::: SOURCE RECORDS :::

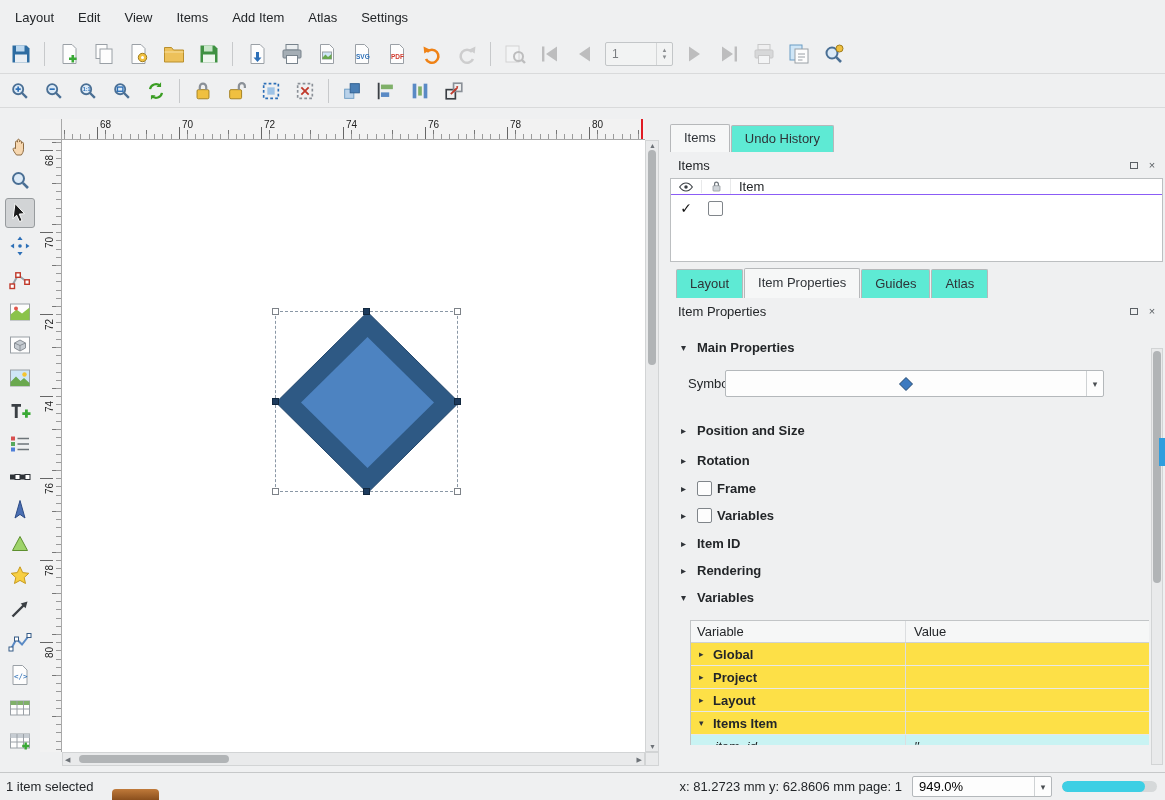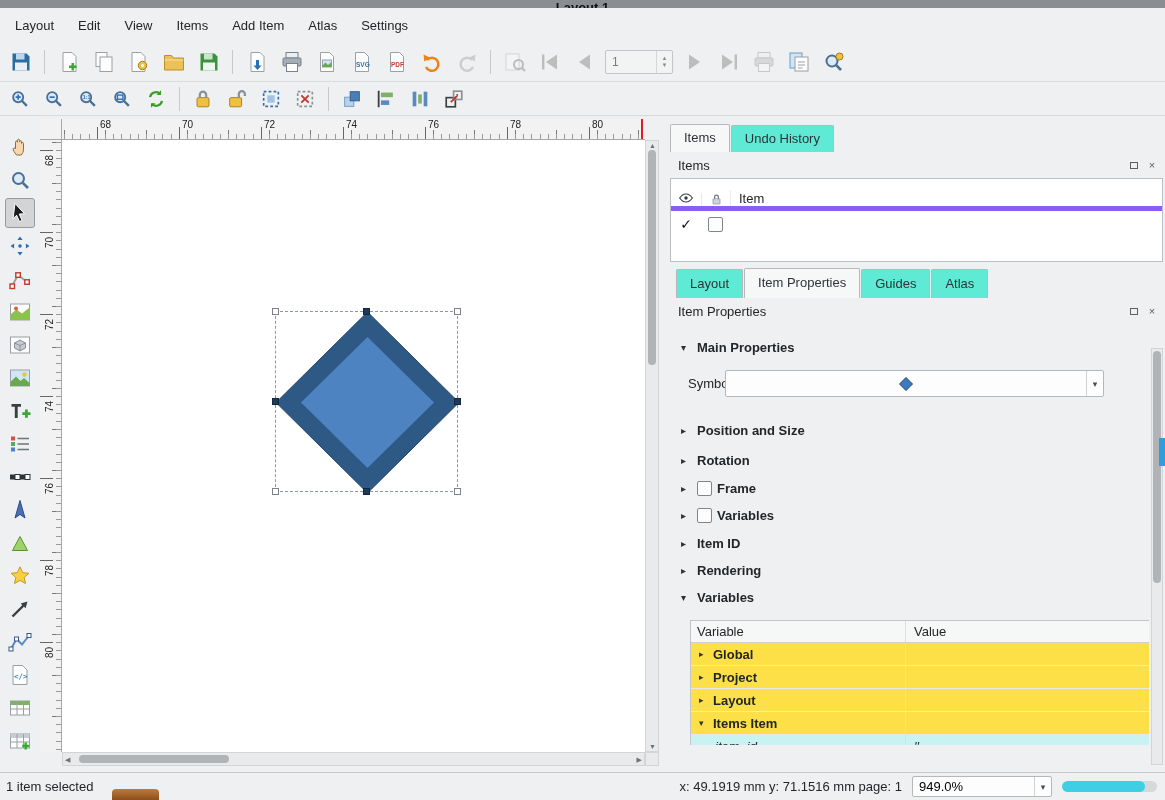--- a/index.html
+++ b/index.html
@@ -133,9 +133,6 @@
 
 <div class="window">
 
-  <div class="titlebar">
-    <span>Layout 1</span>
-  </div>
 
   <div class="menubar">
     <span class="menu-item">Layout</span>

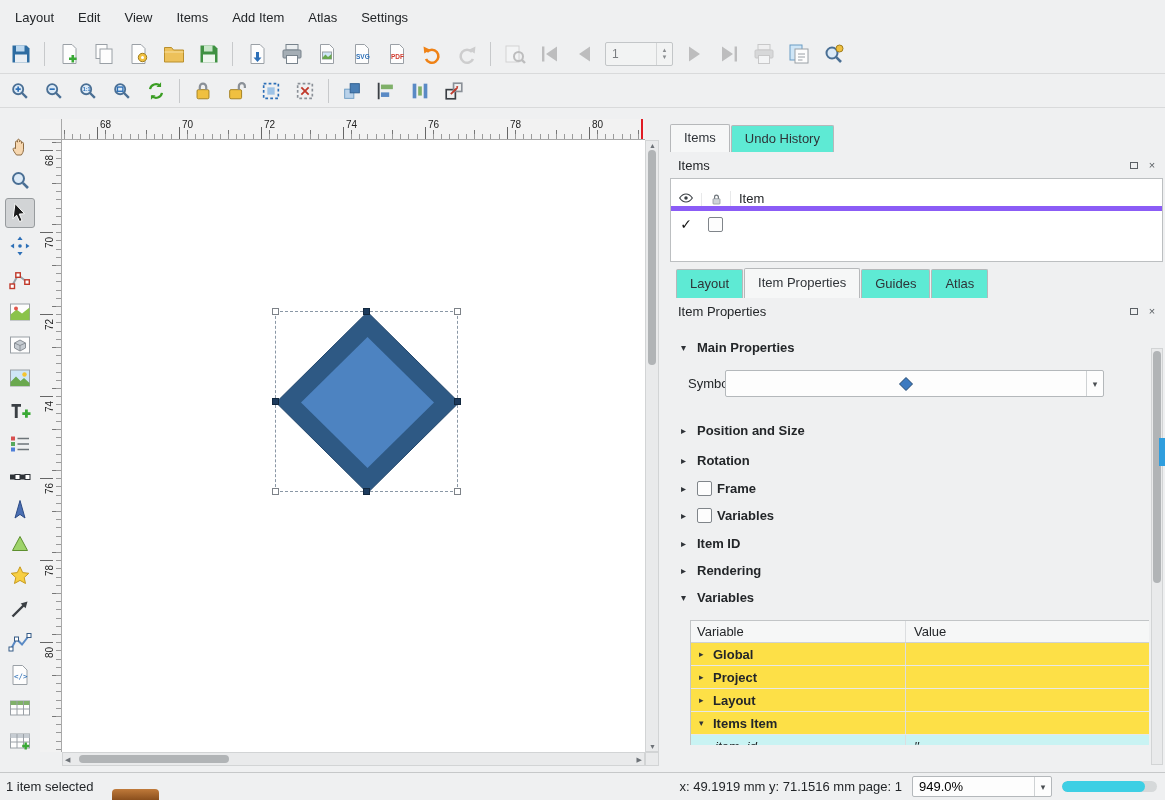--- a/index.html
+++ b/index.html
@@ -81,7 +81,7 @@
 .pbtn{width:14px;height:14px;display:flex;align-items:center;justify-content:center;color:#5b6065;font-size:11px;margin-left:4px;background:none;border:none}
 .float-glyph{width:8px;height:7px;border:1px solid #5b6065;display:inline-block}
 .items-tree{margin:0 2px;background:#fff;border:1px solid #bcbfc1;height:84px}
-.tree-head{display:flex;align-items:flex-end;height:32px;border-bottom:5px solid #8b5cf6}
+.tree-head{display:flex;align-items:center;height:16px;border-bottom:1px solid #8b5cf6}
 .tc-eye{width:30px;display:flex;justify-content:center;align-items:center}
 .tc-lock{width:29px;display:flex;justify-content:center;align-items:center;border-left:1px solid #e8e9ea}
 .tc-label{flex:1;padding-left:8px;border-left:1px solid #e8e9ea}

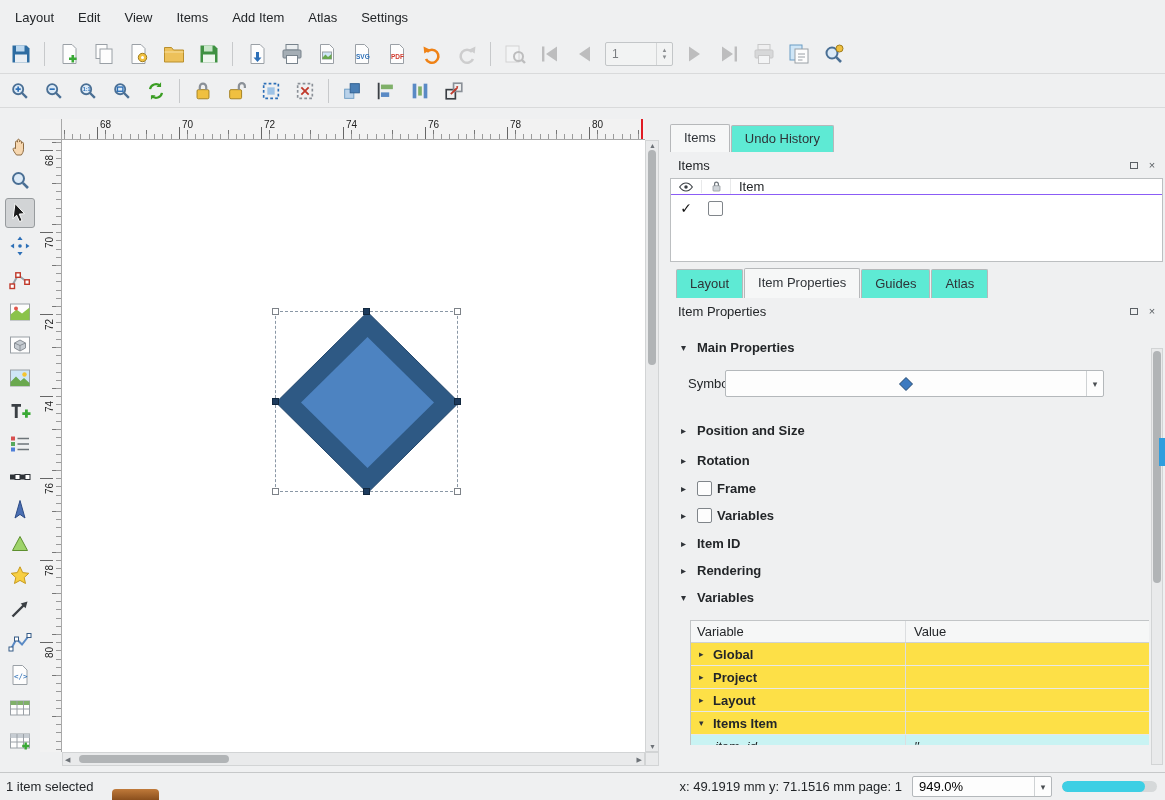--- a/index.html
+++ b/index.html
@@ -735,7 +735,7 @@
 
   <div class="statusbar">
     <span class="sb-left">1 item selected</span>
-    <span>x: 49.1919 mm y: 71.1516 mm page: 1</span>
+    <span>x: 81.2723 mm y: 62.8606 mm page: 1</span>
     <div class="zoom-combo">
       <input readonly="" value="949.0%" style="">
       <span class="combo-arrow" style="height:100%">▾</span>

:::

» **GOAL OF THE EXERCISE**
Wherever a line in the entries above holds "margin", copy that line.

» **SOLUTION TO THE EXERCISE**
 .pbtn{width:14px;height:14px;display:flex;align-items:center;justify-content:center;color:#5b6065;font-size:11px;margin-left:4px;background:none;border:none}
 .items-tree{margin:0 2px;background:#fff;border:1px solid #bcbfc1;height:84px}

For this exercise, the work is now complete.